Beans - 1 lb ( cut into lengthwise or small pieces )
Onion - 1/2 ( chopped )
Red chillies - 4 nos
Mustard seeds - 1/2 tsp
Urad dhal - 1 tsp
Channa dhal - 1/2 tsp
Curry leaves - few
Grated coconut - 2 tbsp
Oil -1 tbsp
Salt to taste.
Method:
  • Heat the oil in a kadai add mustard seed ,when it pops up add urad dhal,red chillies, onion and curry leaves.
  • Fry them until onion turns into light brown.
  • Add cut beans, salt and sprinkle little water. mix well. close the lid on low flame until the beans are soft.
  • Add grated coconut. mix well . remove from flame.
  • It goes well with sambar,rasam and curd rice.

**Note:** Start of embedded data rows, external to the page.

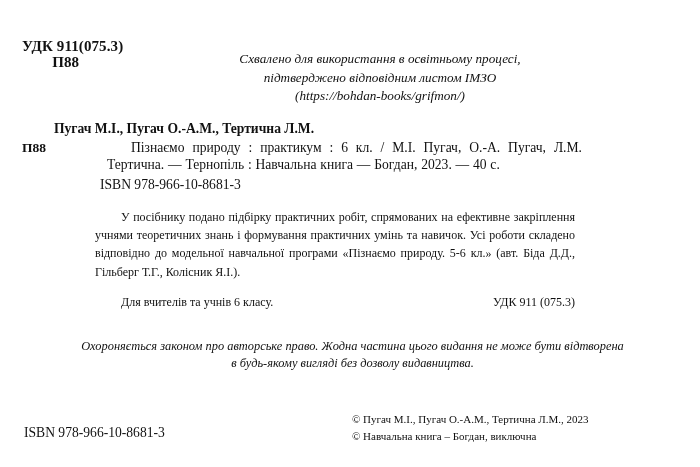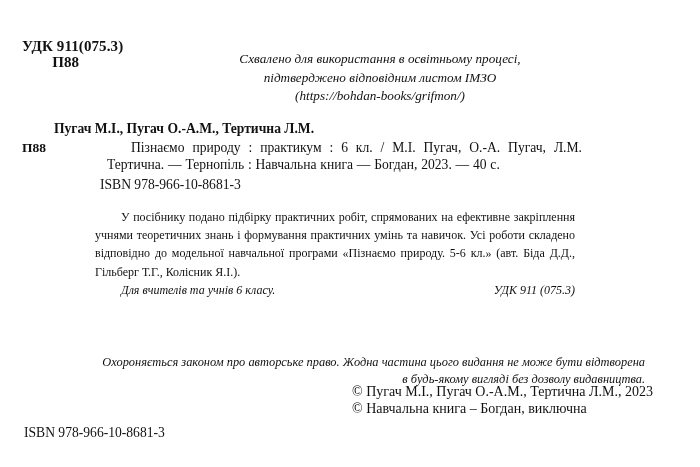"Для вчителів та учнів 6" .annot-last-row { font-style: italic -> none; margin-top: 0px -> 12px }
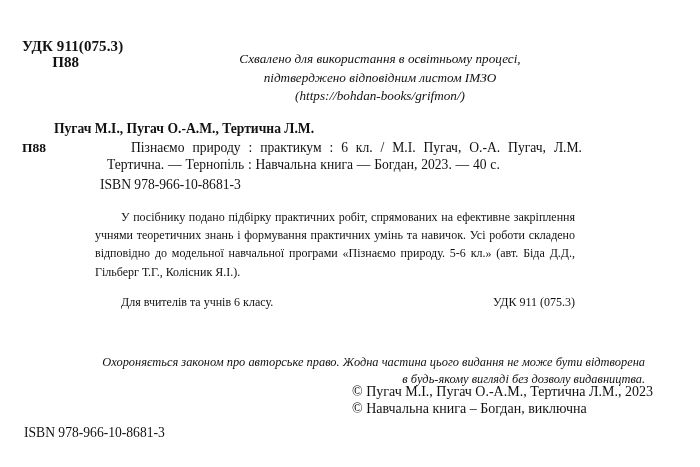"Охороняється законом про авторське" .legal { margin-top: 16px -> none; text-align: right -> center }
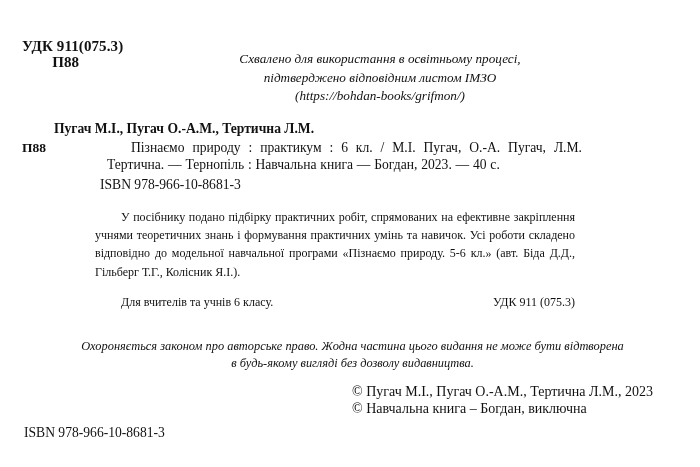"© Пугач М.І., Пугач О.-А.М.," .copyright { font-size: 14px -> 11px; top: 384px -> 411px }
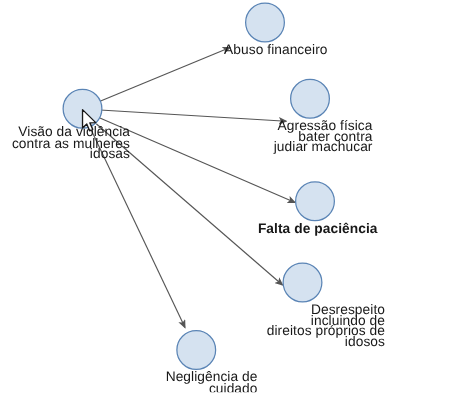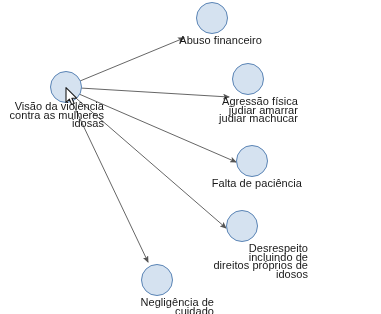"Agressão física" div.node-label { text: judiar amarrar -> bater contra }
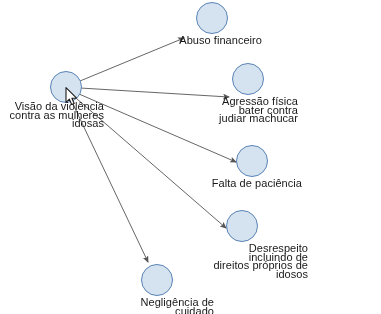"Falta de paciência" div.node-label { font-weight: none -> bold }
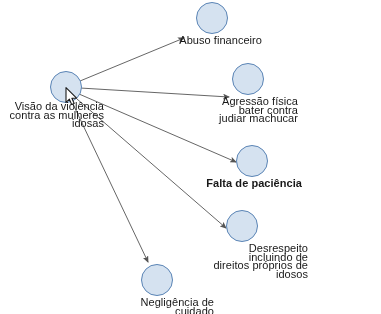"Negligência de" div.node-label { left: 114px -> 106px }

Vaazhakkai Poriyal ( Plantain Poriyal )



Ingredients:
Valaikai (plantain ) - 4
Onion - 1 ( chopped )
Red chilli - 3
Green chilli - 2
Curry leaves - few
Mustard seeds - 1/2 tsp
Urad dhal - 1 tsp
Channa dhal - 1 tsp
Grated coconut - 2 tbsp
Turmeric powder - 1 tsp
Oil 1 tbsp
Salt to taste.


Method:
  • Remove the skin from plantain ( valakai ) and cut into small sizes.
  • Cook the valakai( plantain ) in water separately with turmeric powder and salt.
  • Heat the oil add mustard seed,urad dhal,channa dhal after few seconds,add onion ,chillies and curry leaves.
  • Fry until golden brown.Now add cooked valakai ( plantain ) then stir for few minutes in low heat.
  • Now add grated coconut and remove from flame.
  • Garnish with corriander leaves.
  • It goes well with sambar,rasam and curd rice.

Monday, March 16, 2009

Peerkkangai Poriyal ( Ridge Gourd )

Ingredients:
Ridgegourd (peerkkangai) - 1
Onion small size - 1
Green chillies -4 nos
Curryleaves - few
Mustard seeds - 1 tsp
Turmeric powder - 1 tsp
Oil - 1 tbsp
Salt to taste.
Method:
  • Remove Ridge gourd skin.
  • Cut Ridge gourd and Onion into small pieces.
  • Heat Oil in a pan. Add Mustard seeds once it splutters add Onion,green chillies and Curry leaves, fry till Onion becomes light brown in color.
  • Then add Ridge gourd, Turmeric powder and Salt. mix well.
  • Cover with a lid. dont add water.
  • Cook on a low flame and cook till Ridge gourd turns into soft .
Goes well with Rice.

Stir- Fry Chicken & Broccolli

Ingredients:
Chicken -1 lb
Brocolli - 1 lb
Onion - 1 ( chopped )
Soy sauce -1 tbsp
Cornstarch - 1 tsp
Ginger powder -1 tsp
Garlic powder - 1 tsp
Oil - 2 tbsp
Salt to taste.

Method:
  • Cut boned and skinned chicken breasts into bite-sized pieces.
  • Mix soy sauce, ginger, garlic powder, salt and cornstarch; add chicken and set aside.
  • Heat 1 tablespoons oil in hot skillet or wok.
  • Add Brocolli and onion. Stir-fry 2 to 4 minutes.
    Remove from pan.
  • And add another 1 tablespoon of oil. Pour chicken and sauce into skillet and stir-fry 5 to 7 minutes or until chicken is done.
  • Return brocolli to pan and heat.
  • Serve over rice.

If desired, all fresh vegetables can be used.